Нет! — тряхнула головой Минни: Артур ее понял бы и не осудил. Настала пора действовать. Было около пяти утра, скоро рассветет и будет поздно. Накинув на себя ночной кафтан и облачившись в мягкие бесшумные шлепанцы, Минни тихонечко, летучей мышкой пробралась вниз по лестнице, через большой зал в отцовскую библиотеку.
Желанный альбом она нашла сразу — благо у отца все книги были размещены в полном порядке и строго по каталогу. Но вот беда — альбом красовался своей золоченной оправой на самой последней полке! «Неспроста», — с ухмылкой подумала Минни, но делать было нечего. Пододвинув поближе передвижную лестницу на колесиках, она осторожно стала карабкаться вверх.
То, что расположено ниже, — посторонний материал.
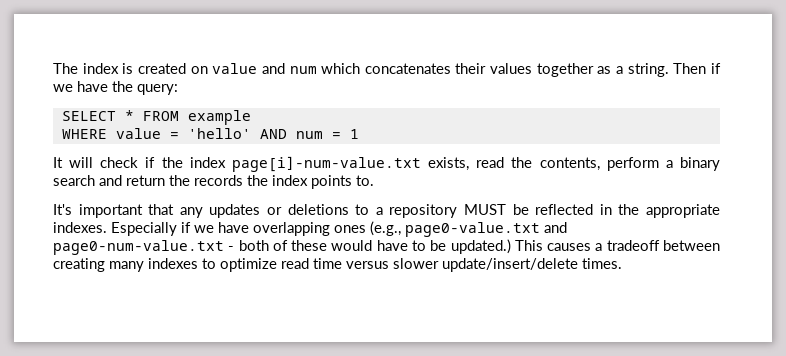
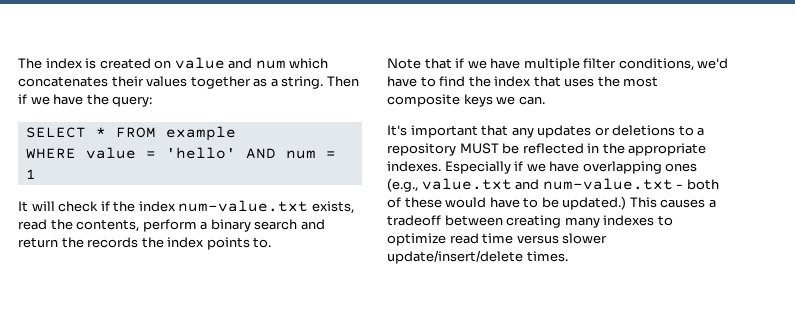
- It will check if the index page[i]-num-value.txt exists, read the contents, perform a binary search and return the records the index points to.
+ It will check if the index num-value.txt exists, read the contents, perform a binary search and return the records the index points to.
+ Note that if we have multiple filter conditions, we'd have to find the index that uses the most composite keys we can.
- Especially if we have overlapping ones (e.g., page0-value.txt and page0-num-value.txt - both of these would have to be updated.)
+ Especially if we have overlapping ones (e.g., value.txt and num-value.txt - both of these would have to be updated.)

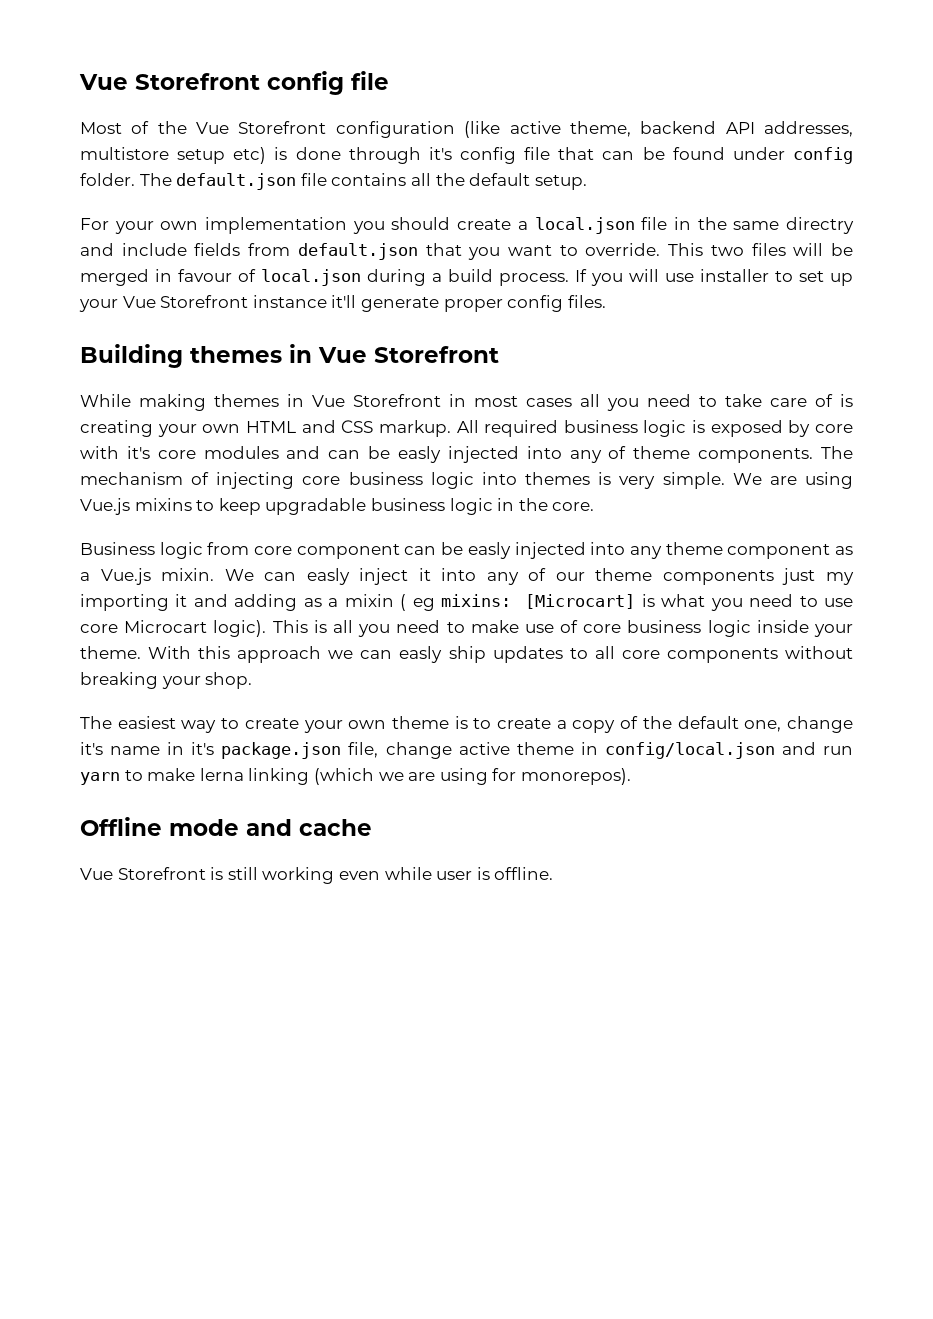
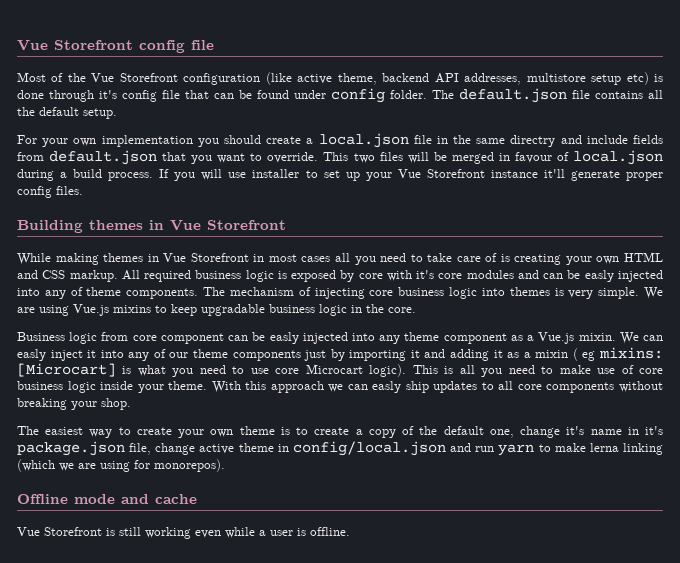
- We can easly inject it into any of our theme components just my importing it and adding as a mixin ( eg mixins: [Microcart] is what you need to use core Microcart logic).
+ We can easly inject it into any of our theme components just by importing it and adding it as a mixin ( eg mixins: [Microcart] is what you need to use core Microcart logic).
- Vue Storefront is still working even while user is offline.
+ Vue Storefront is still working even while a user is offline.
Ладошки вспотели, а ночные тапочки то и дело норовили соскользнуть с деревянных ступенек. С упорством, достойным лучшего применения, сжав губы, Минни добралась до самого верха и уцепилась за альбом. Боже! Старинный, обитый в позолоченную металлическую обложку, он оказался тяжеленным! Минни в отчаянии посмотрела вниз. Второй раз сюда ей с тяжелым альбомом никак не забраться! Что же делать? Не бросать же затеянное!
Непредвиденные препятствия ее только подзадорили. Еле балансируя на лестнице, Минни удалось вытащить альбом и распахнуть его на верхней ступеньке лестницы. Судорожными движениями она перелистывала книгу. Где же Давид?! Наконец она добралась до желанной страницы, неловко, неровно вырвала ее из альбома и запихнула себе за пазуху. «Будь что будет, — подумала Минни, — через три дня я уже буду миссис Рострон, и родители не смогут меня ни отругать, ни наказать. Не будут же они ябедничать на меня мужу!» Минни вдруг представила себе уморительное выражение лица Артура, которому рассказывают, как она ночью охотилась за статуей Давида, прыснула и чуть не свалилась с лестницы.